--- Assignment ---
Every line from the one with "criteria given below." through the last line below should be repeated exactly; pictures stay out of the copy.

--- Dataset content ---
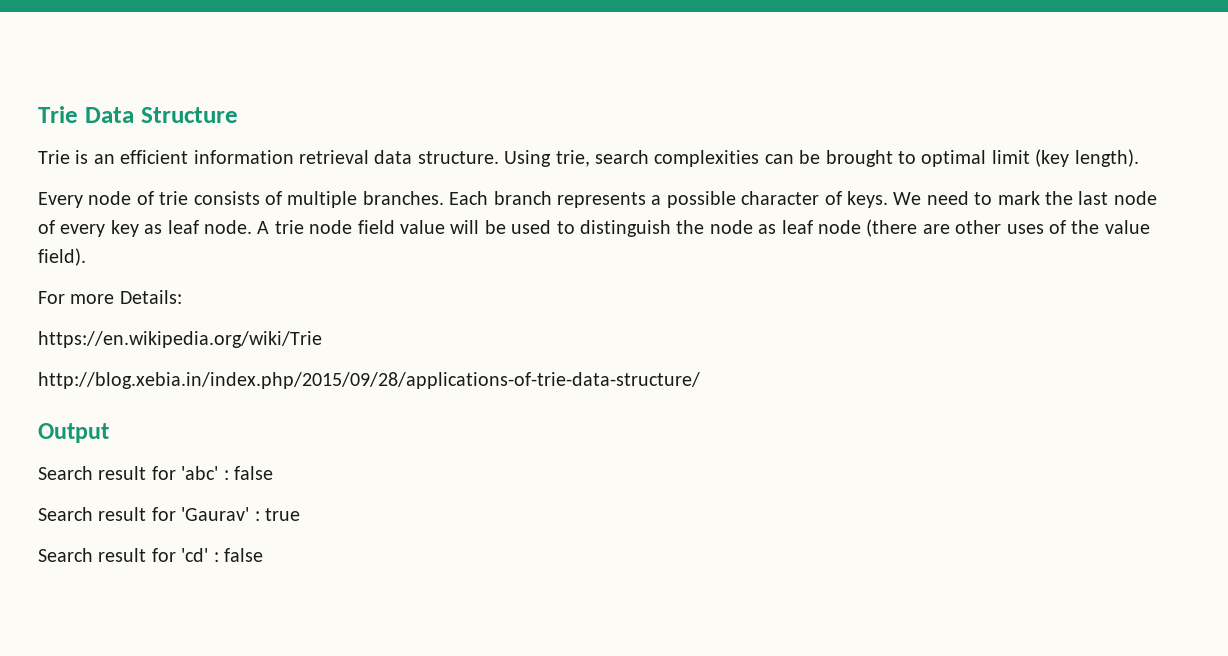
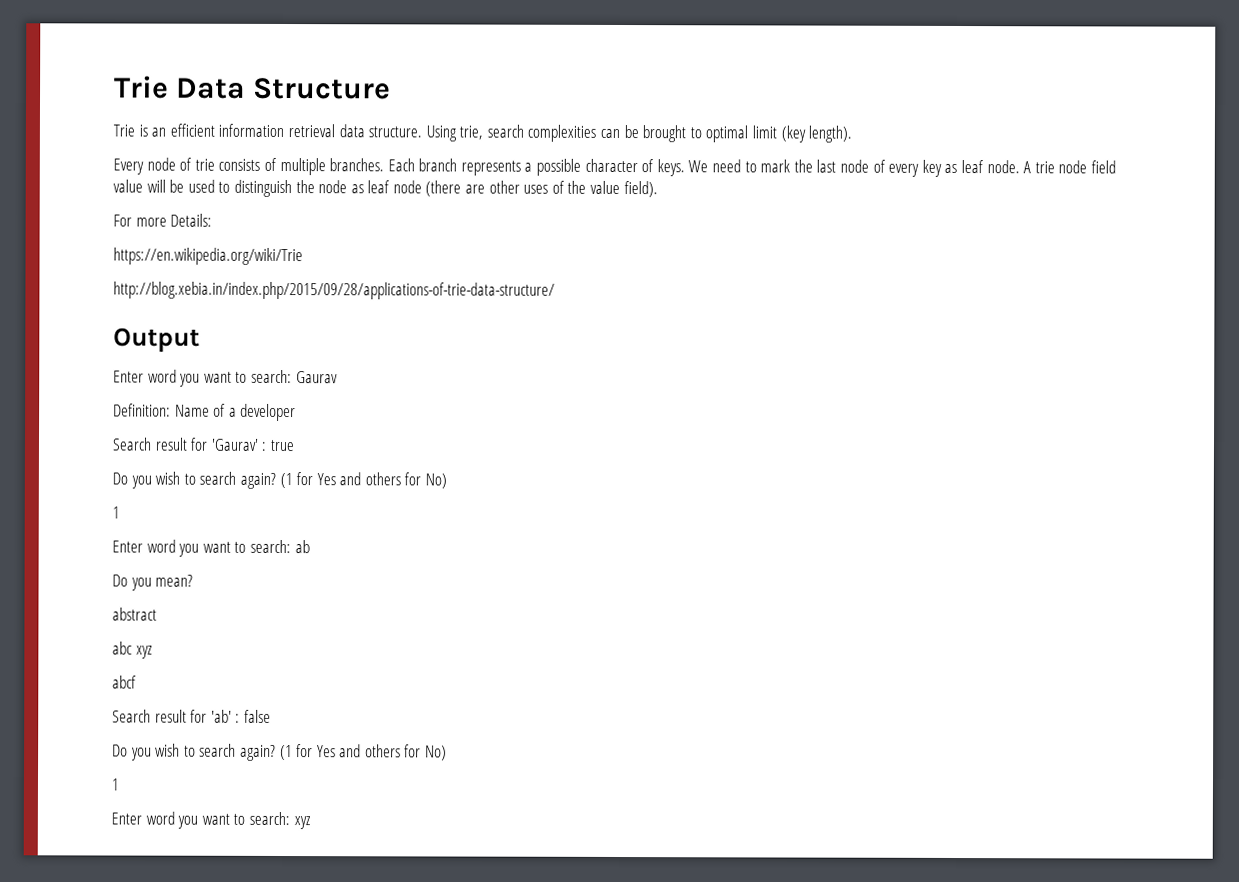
- Search result for 'abc' : false
+ Enter word you want to search: Gaurav
+ Definition: Name of a developer
  Search result for 'Gaurav' : true
- Search result for 'cd' : false
+ Do you wish to search again? (1 for Yes and others for No)
+ 1
+ Enter word you want to search: ab
+ Do you mean?
+ abstract
+ abc xyz
+ abcf
+ Search result for 'ab' : false
+ Do you wish to search again? (1 for Yes and others for No)
+ 1
+ Enter word you want to search: xyz

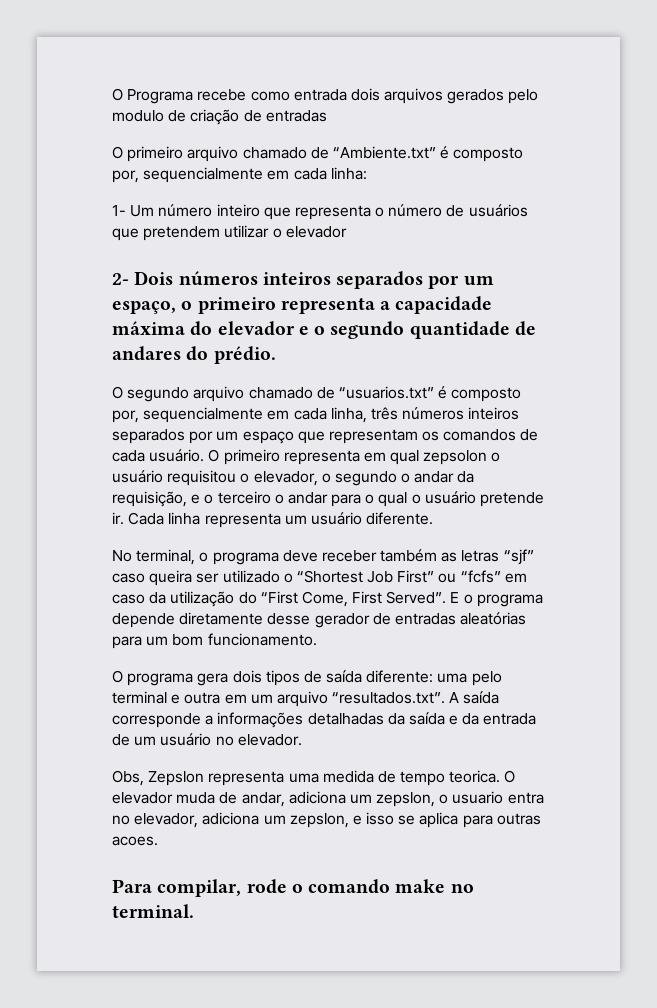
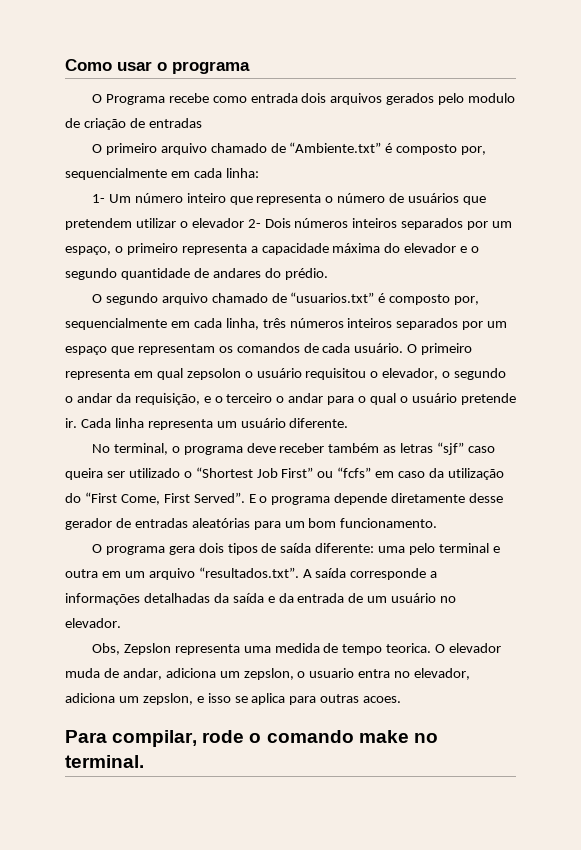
+ Como usar o programa
- 1- Um número inteiro que representa o número de usuários que pretendem utilizar o elevador
- 2- Dois números inteiros separados por um espaço, o primeiro representa a capacidade máxima do elevador e o segundo quantidade de andares do prédio.
+ 1- Um número inteiro que representa o número de usuários que pretendem utilizar o elevador 2- Dois números inteiros separados por um espaço, o primeiro representa a capacidade máxima do elevador e o segundo quantidade de andares do prédio.

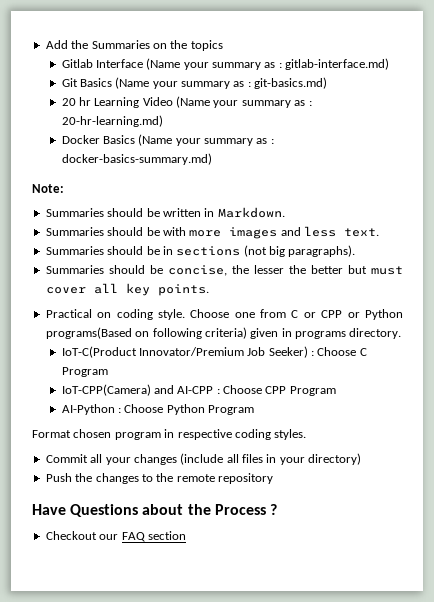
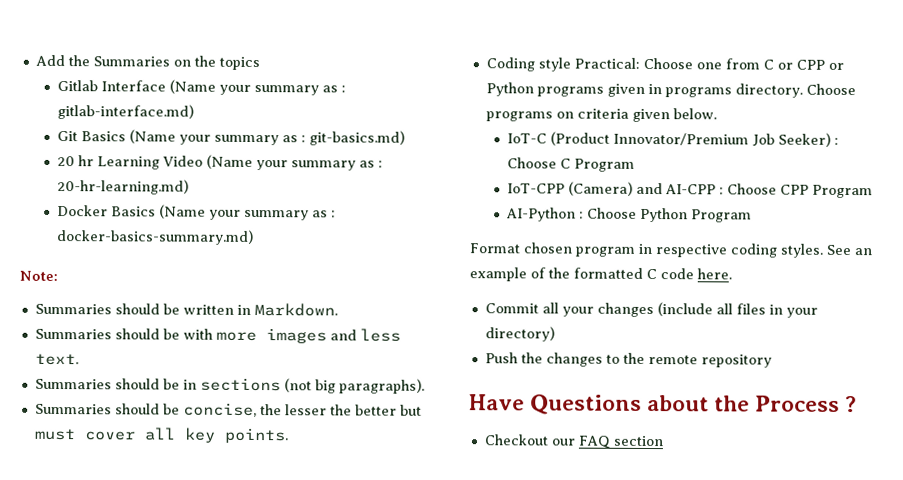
- Practical on coding style. Choose one from C or CPP or Python programs(Based on following criteria) given in programs directory.
- IoT-C(Product Innovator/Premium Job Seeker) : Choose C Program
+ Coding style Practical: Choose one from C or CPP or Python programs given in programs directory. Choose programs on criteria given below.
+ IoT-C (Product Innovator/Premium Job Seeker) : Choose C Program
- IoT-CPP(Camera) and AI-CPP : Choose CPP Program
+ IoT-CPP (Camera) and AI-CPP : Choose CPP Program
+ See an example of the formatted C code here.

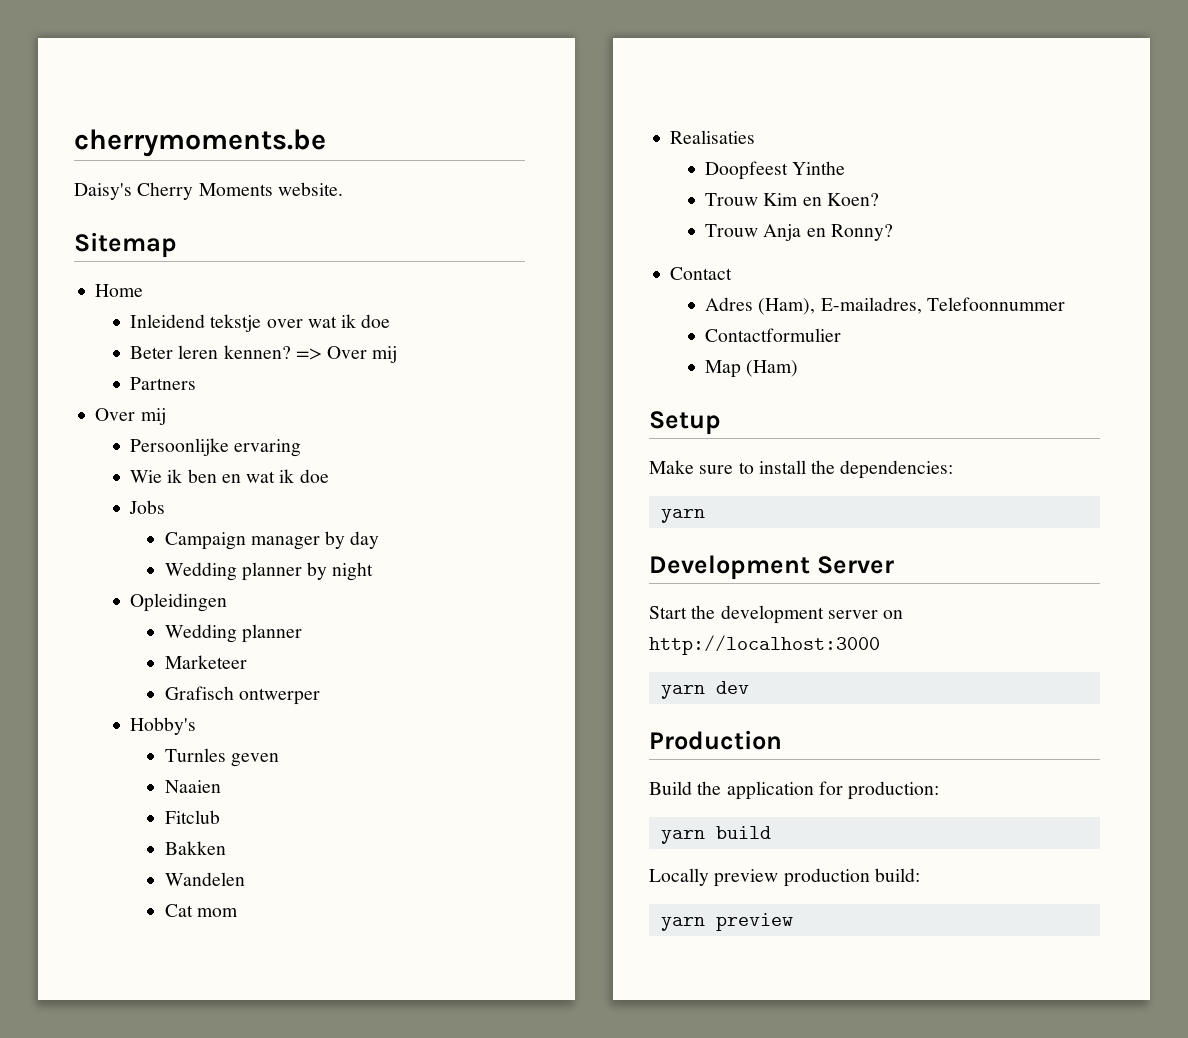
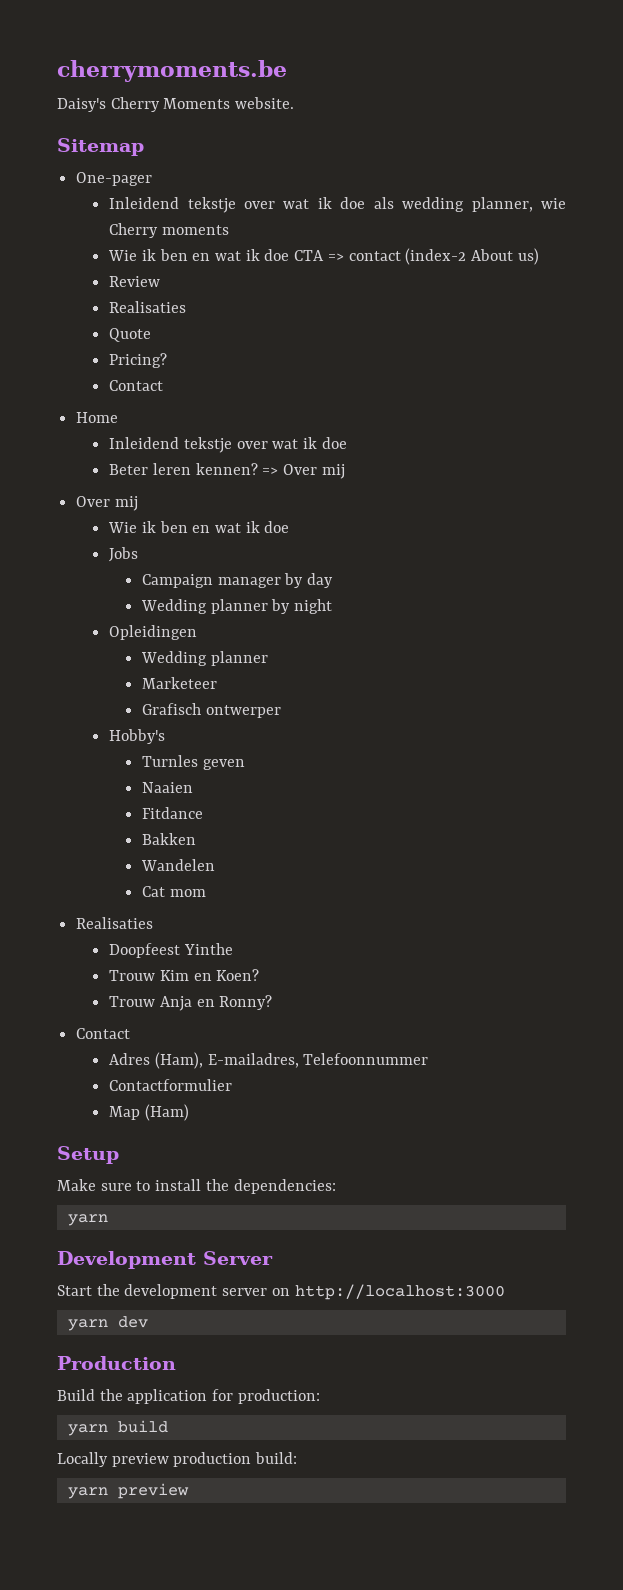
+ One-pager
+ Inleidend tekstje over wat ik doe als wedding planner, wie Cherry moments
+ Wie ik ben en wat ik doe CTA => contact (index-2 About us)
+ Review
+ Realisaties
+ Quote
+ Pricing?
+ Contact
  => Over mij
- Partners
  Over mij
- Persoonlijke ervaring
- Fitclub
+ Fitdance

--- Completed exercise ---
+ Coding style Practical: Choose one from C or CPP or Python programs given in programs directory. Choose programs on criteria given below.
+ IoT-C (Product Innovator/Premium Job Seeker) : Choose C Program
- IoT-CPP(Camera) and AI-CPP : Choose CPP Program
+ IoT-CPP (Camera) and AI-CPP : Choose CPP Program
+ See an example of the formatted C code here.

+ One-pager
+ Inleidend tekstje over wat ik doe als wedding planner, wie Cherry moments
+ Wie ik ben en wat ik doe CTA => contact (index-2 About us)
+ Review
+ Realisaties
+ Quote
+ Pricing?
+ Contact
  => Over mij
- Partners
  Over mij
- Persoonlijke ervaring
- Fitclub
+ Fitdance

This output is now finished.